_WORK REQUEST_
Write out exactly the lines below that run from the line containing "discount: 3% = 972.10 -> 3% = 973.10" through the last line of the records.

Recorded data:
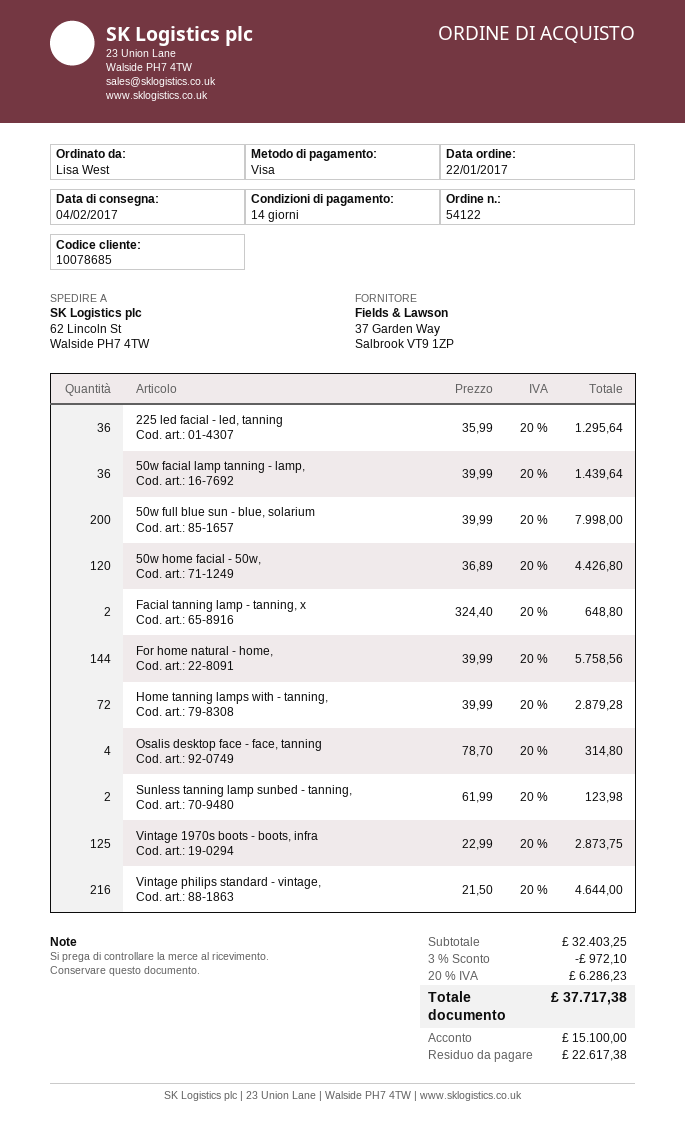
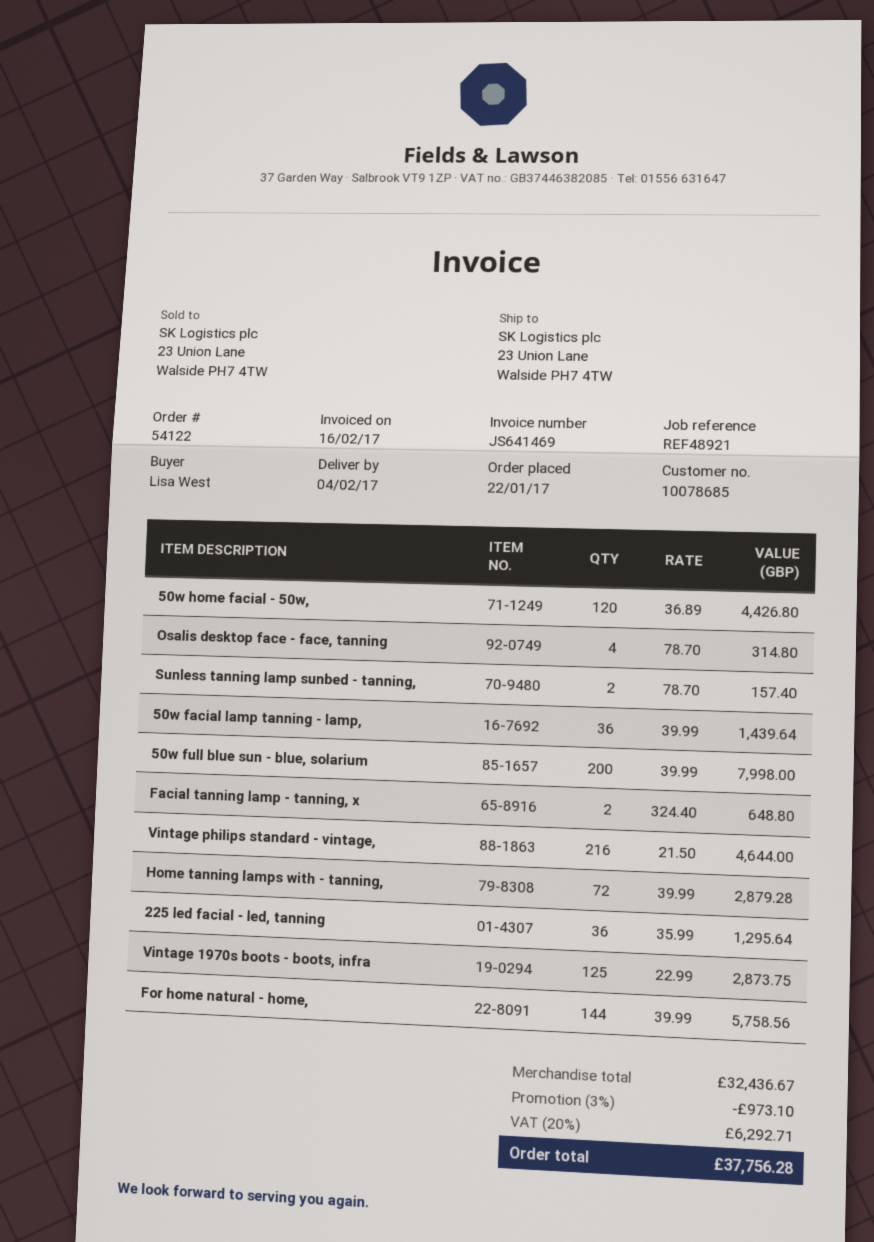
ship to: 62 Lincoln St, Walside PH7 4TW -> 23 Union Lane, Walside PH7 4TW
Sunless tanning lamp sunbed - tanning,: 2 x 61.99 = 123.98 -> 2 x 78.70 = 157.40
subtotal: 32403.25 -> 32436.67
discount: 3% = 972.10 -> 3% = 973.10
tax: 20% = 6286.23 -> 20% = 6292.71
total: 37717.38 -> 37756.28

_WRITTEN RESPONSE_
discount: 3% = 972.10 -> 3% = 973.10
tax: 20% = 6286.23 -> 20% = 6292.71
total: 37717.38 -> 37756.28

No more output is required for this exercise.